Description of the task ▸ Every line of the entries that holds the word "template" is to be copied.

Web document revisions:
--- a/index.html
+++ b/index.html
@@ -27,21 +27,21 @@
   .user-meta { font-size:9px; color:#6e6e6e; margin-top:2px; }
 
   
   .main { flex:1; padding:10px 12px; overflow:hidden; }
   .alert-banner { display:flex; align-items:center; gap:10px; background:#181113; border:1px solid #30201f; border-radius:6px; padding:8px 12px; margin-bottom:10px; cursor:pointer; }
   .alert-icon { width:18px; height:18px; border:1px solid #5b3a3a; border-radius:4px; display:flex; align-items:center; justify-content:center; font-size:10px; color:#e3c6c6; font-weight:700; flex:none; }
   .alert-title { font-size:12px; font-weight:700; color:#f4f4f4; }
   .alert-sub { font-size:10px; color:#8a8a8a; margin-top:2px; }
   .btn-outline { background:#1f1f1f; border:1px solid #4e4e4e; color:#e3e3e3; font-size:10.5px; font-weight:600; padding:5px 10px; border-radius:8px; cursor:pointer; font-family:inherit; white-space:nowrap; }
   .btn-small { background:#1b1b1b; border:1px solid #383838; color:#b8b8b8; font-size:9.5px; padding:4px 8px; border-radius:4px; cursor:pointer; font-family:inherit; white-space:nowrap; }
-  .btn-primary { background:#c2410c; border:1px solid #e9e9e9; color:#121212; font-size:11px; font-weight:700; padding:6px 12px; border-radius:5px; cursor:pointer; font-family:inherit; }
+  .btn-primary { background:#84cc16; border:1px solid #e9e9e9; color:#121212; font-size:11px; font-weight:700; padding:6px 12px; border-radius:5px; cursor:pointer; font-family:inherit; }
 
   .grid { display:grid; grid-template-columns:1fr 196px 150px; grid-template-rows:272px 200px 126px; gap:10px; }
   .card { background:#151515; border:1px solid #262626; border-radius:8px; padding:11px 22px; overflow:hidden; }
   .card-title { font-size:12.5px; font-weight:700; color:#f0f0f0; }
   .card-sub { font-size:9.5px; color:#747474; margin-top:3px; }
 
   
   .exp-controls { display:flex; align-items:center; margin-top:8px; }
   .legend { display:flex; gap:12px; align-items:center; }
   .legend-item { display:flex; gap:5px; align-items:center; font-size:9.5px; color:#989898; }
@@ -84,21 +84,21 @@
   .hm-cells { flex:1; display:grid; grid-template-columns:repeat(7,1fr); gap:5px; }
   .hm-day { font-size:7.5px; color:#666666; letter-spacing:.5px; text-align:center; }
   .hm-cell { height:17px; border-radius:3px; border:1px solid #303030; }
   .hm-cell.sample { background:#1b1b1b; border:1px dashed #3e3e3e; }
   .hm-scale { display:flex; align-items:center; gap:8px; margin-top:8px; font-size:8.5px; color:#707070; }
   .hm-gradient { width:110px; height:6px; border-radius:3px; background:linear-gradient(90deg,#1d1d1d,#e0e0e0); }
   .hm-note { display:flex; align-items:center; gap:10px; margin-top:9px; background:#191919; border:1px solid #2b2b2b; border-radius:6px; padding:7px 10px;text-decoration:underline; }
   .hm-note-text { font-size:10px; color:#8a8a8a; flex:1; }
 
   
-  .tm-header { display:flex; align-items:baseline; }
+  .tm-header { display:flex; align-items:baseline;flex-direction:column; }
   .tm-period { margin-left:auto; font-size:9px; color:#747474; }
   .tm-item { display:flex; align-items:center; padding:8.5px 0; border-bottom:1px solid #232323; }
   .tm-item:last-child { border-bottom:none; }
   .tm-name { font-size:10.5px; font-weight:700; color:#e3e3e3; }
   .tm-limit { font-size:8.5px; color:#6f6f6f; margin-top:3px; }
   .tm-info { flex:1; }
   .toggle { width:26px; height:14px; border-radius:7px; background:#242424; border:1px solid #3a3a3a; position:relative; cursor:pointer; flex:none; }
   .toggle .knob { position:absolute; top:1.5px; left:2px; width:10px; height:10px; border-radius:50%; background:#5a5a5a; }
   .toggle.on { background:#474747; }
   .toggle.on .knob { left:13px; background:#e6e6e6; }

==

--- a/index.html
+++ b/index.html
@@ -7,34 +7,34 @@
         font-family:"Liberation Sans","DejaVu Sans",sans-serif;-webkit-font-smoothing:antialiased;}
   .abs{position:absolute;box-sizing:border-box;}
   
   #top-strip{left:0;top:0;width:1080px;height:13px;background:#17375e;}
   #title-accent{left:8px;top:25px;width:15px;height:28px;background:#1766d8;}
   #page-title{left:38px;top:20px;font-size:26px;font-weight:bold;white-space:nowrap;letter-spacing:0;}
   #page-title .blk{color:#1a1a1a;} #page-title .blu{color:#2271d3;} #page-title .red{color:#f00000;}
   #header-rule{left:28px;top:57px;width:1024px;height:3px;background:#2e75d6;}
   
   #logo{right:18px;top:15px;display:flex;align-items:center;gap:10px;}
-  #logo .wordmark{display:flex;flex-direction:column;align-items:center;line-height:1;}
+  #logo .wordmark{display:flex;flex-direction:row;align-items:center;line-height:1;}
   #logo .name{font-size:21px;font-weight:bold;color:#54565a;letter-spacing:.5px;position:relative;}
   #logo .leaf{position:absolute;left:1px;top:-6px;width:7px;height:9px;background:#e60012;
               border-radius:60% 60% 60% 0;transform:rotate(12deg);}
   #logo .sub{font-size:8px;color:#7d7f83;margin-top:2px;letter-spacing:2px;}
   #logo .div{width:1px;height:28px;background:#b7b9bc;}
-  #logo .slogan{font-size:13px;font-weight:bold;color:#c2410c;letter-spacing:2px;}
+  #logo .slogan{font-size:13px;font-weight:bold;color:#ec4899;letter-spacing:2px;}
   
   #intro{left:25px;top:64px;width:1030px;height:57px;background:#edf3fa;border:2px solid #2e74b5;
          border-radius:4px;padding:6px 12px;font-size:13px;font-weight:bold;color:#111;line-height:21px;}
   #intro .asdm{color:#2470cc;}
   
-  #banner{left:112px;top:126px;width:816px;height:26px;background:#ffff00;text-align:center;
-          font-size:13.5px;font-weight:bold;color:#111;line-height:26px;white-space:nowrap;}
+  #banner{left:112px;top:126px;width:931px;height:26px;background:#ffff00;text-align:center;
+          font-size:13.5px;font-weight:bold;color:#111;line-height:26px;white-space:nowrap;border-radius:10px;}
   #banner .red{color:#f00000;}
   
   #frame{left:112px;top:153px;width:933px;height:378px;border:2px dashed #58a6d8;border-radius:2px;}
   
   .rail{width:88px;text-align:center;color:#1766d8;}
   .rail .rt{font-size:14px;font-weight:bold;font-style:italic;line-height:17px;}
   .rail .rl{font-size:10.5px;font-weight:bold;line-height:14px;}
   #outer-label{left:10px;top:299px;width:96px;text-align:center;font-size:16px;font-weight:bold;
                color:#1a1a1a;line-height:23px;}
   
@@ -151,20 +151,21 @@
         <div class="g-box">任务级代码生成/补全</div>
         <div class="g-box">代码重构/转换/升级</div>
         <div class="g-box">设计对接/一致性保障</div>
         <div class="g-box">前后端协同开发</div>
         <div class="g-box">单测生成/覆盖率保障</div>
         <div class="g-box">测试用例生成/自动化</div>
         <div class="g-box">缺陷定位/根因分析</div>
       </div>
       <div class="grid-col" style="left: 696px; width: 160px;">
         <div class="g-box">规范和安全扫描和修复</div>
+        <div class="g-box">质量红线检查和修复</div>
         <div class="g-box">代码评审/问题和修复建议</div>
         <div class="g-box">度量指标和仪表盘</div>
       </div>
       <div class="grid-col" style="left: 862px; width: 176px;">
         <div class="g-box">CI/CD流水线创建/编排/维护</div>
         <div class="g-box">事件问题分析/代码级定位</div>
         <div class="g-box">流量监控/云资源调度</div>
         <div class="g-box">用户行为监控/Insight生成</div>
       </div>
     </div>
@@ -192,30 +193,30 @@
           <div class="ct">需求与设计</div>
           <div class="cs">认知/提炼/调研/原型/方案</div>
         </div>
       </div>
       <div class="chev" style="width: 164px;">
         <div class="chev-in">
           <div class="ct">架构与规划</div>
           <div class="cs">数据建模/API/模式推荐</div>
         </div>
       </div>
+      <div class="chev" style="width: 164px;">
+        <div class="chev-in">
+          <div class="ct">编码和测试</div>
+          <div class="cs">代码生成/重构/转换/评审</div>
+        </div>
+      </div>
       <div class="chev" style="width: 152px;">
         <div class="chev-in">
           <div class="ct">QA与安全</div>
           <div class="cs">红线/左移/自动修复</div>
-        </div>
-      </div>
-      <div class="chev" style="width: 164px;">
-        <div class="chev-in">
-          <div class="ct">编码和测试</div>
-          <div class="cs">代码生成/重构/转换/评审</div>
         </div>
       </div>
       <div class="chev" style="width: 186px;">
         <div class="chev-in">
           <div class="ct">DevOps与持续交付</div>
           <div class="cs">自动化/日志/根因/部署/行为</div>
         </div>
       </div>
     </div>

Solution to this task ▸
   .grid { display:grid; grid-template-columns:1fr 196px 150px; grid-template-rows:272px 200px 126px; gap:10px; }
   .hm-cells { flex:1; display:grid; grid-template-columns:repeat(7,1fr); gap:5px; }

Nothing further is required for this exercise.